Is it that simple? Just hold the festival and let however many people are comfortable going show up?
Of course it's not.
But people with this reaction won't even take a minute to ponder the consequences, and not from a public health standpoint but to the festival itself. They have no idea what it takes to put one on and what is involved and what you can lose if you even have only 75%, let alone 50% or less attendance. Or if they even have the capability to put it on still.
Let's take a quick, very quick, look at what goes into making this decision.I am an organizer for a small street festival in Milwaukee so I have some experience and direct knowledge of what it takes to put one one, and at least some insight into what larger festivals like the ethnic festivals, Summerfest, and State Fair have to deal with. This could get long if I really went into all the ins and outs, but for brevity's sake, I am just going to list possible factors. Easily any one of these could be the reason for anyone to call off an event, but when you get to 2-3 or more, its easy to understand, if you just take a moment to try.
- Profitability thresholds for most, many of which are non-profits, are paper thin. A bad weather year with a small percentage attendance drop can cause an event to be non-profitable, just imagine what 20-30% less, let alone 20-30% total attendance could mean.
- Sponsors may not have the money, or be comfortable supporting an event with possible liabilities attached.
- Speaking of liability, events have to have insurance. They may not have coverage for if it becomes a super-spreader event. The venue may require insurance the insurer won't give.
- All events, even on private property, but especially on public, require permits. The community may not approve one.

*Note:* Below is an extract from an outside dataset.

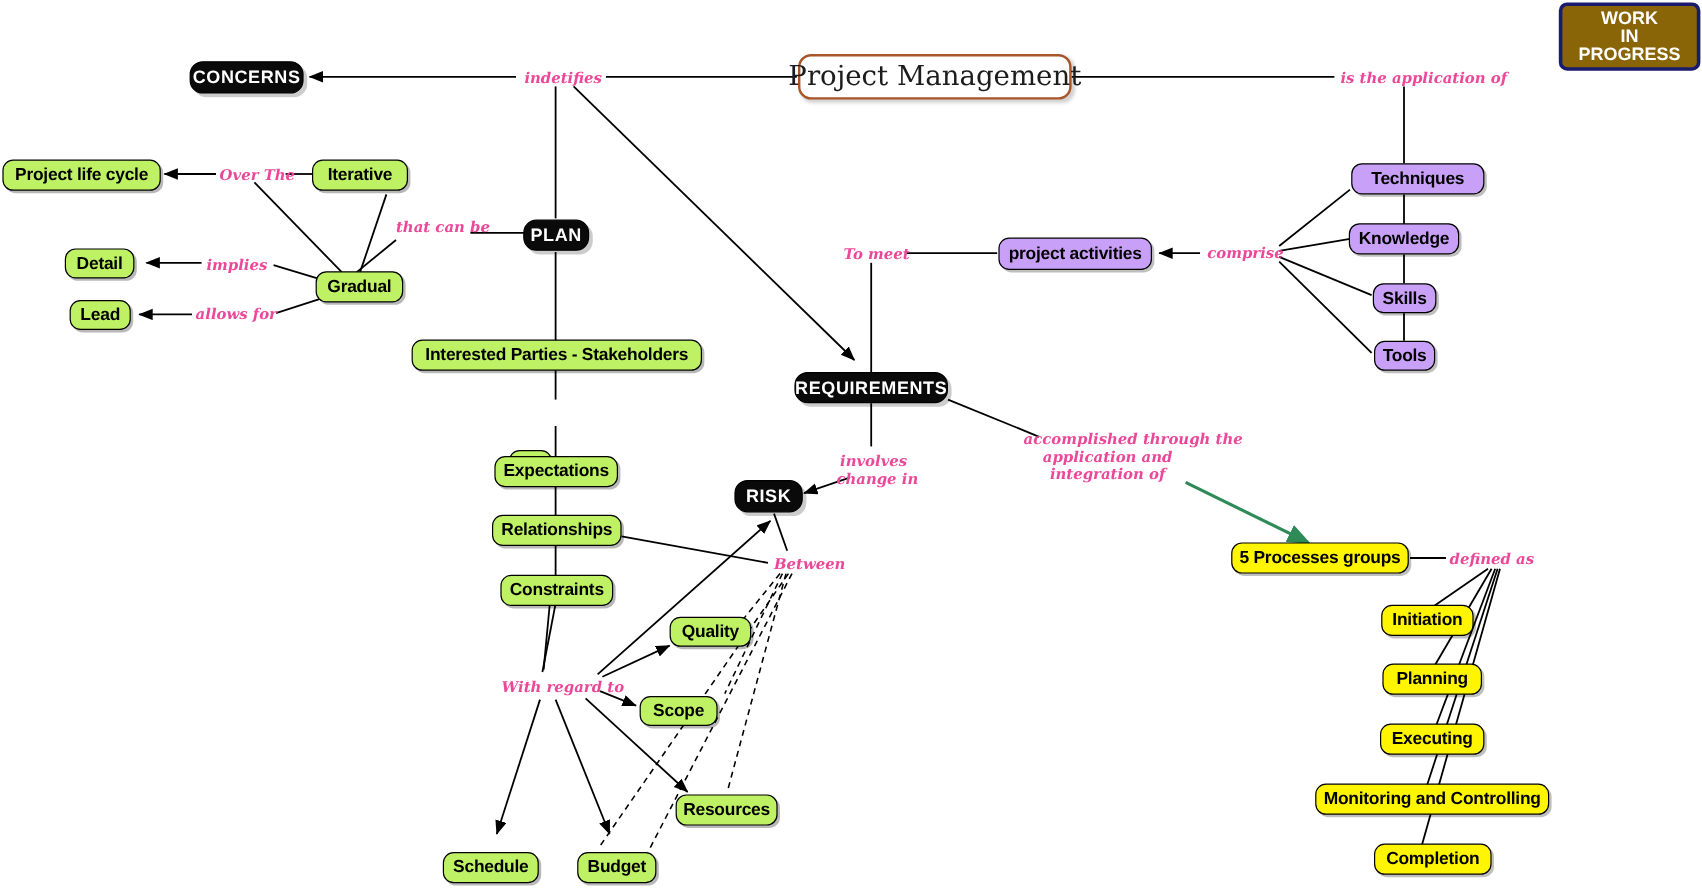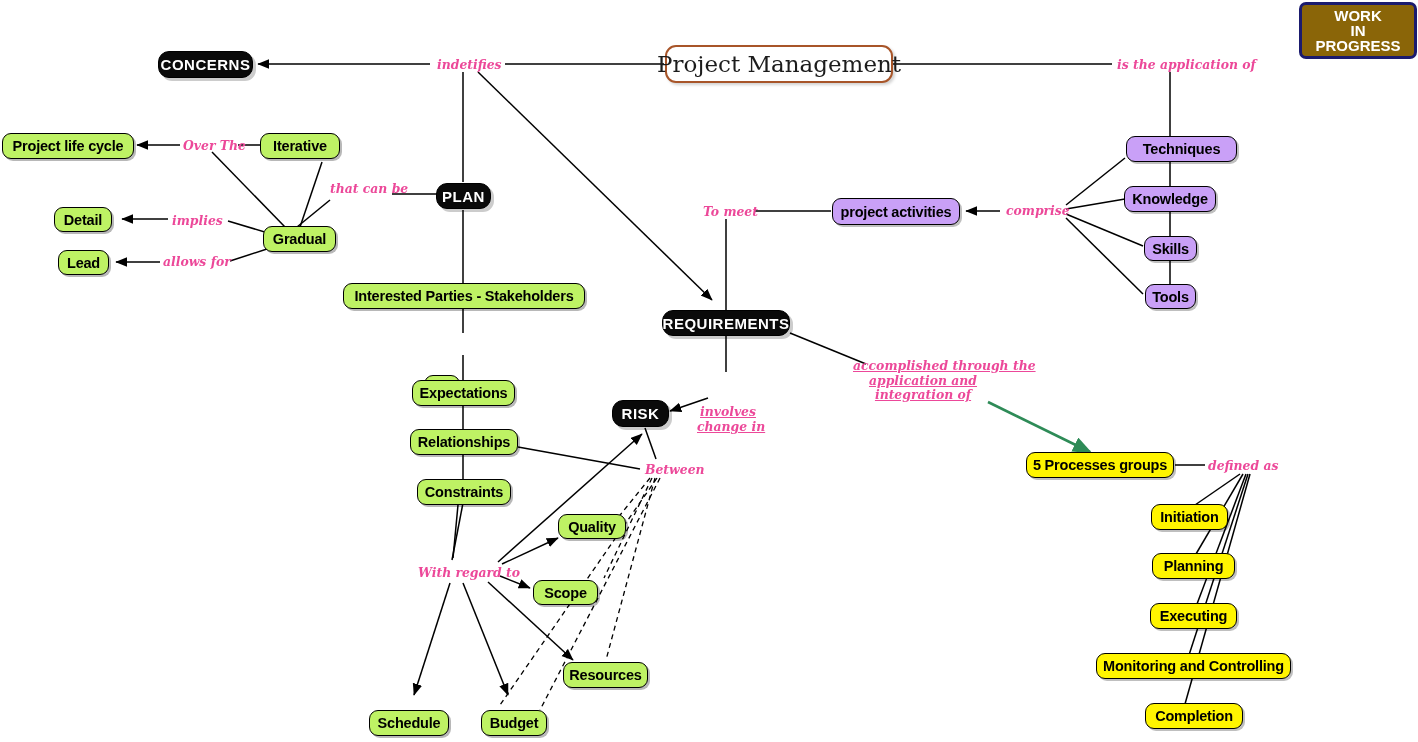"accomplished through the" .lbl.c { text-decoration: underline -> none }
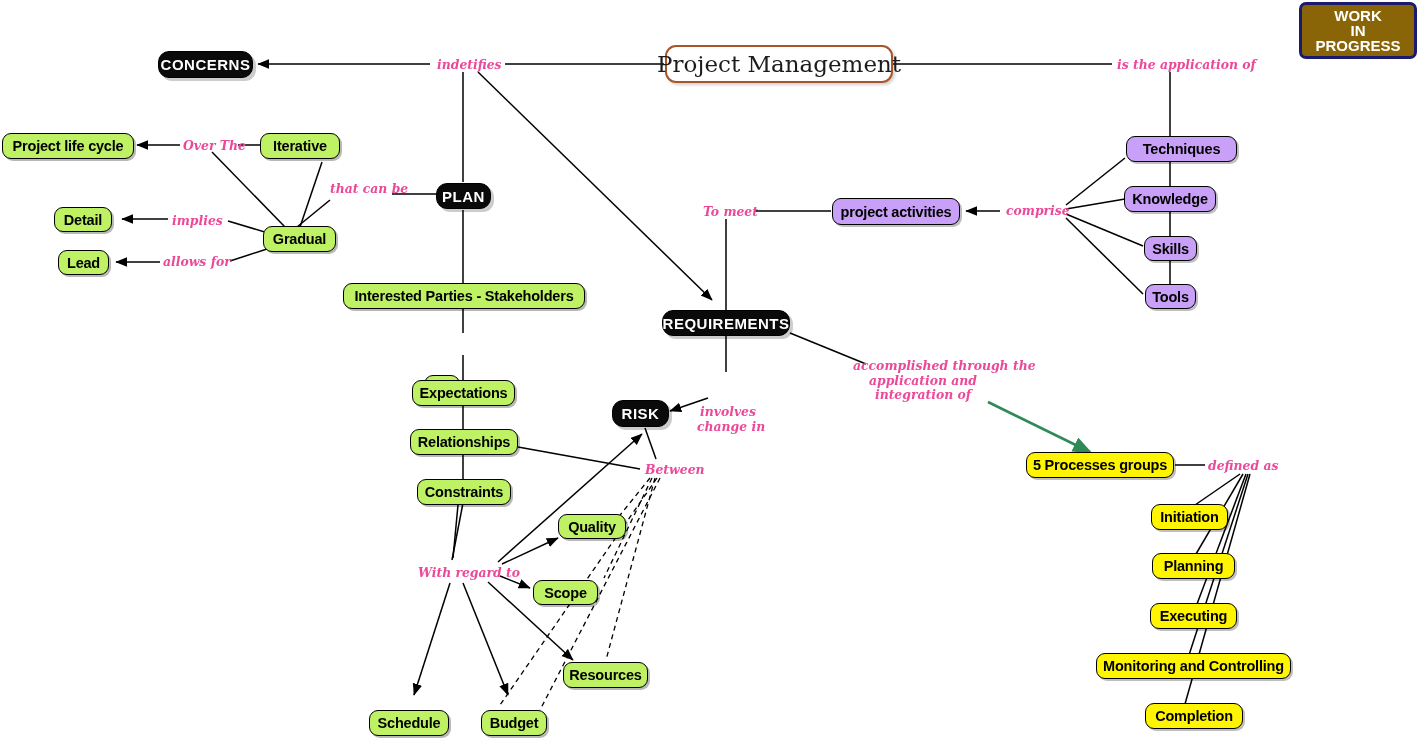"involves" div.lbl { margin-top: 28px -> none }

- Bands have to be booked, and cancelling closer may be detrimental. The pool is also smaller based on practice time, travel possibility, illness, etc.
- Vendors may not be able to pay the booth fees or if they do and attendance is low they could have personal financial issues and even raise them back to the event if there is not sufficient attendance.
- Food vendors may not want, or be able to in the space allotted at the festival, to accommodate for the safety requirements.
- Events need volunteers, and that pool of availability is also smaller right now. Many volunteers are older and either may have gotten COVD, or don't want to risk getting it.
I am sure I am missing some, but those are the ones that come to mind based on my experience and just plain common sense.
I hope this helps any who think the festivals are caving to pressure by some 'cancel culture', understand there are so many other factors that go into making the decision, and even still, it is a difficult one to make. There is no conspiracy to control you, to take away our freedom to decide what to do. These decisions are made by groups of people making a tough but rational decision not to risk the event for many reasons.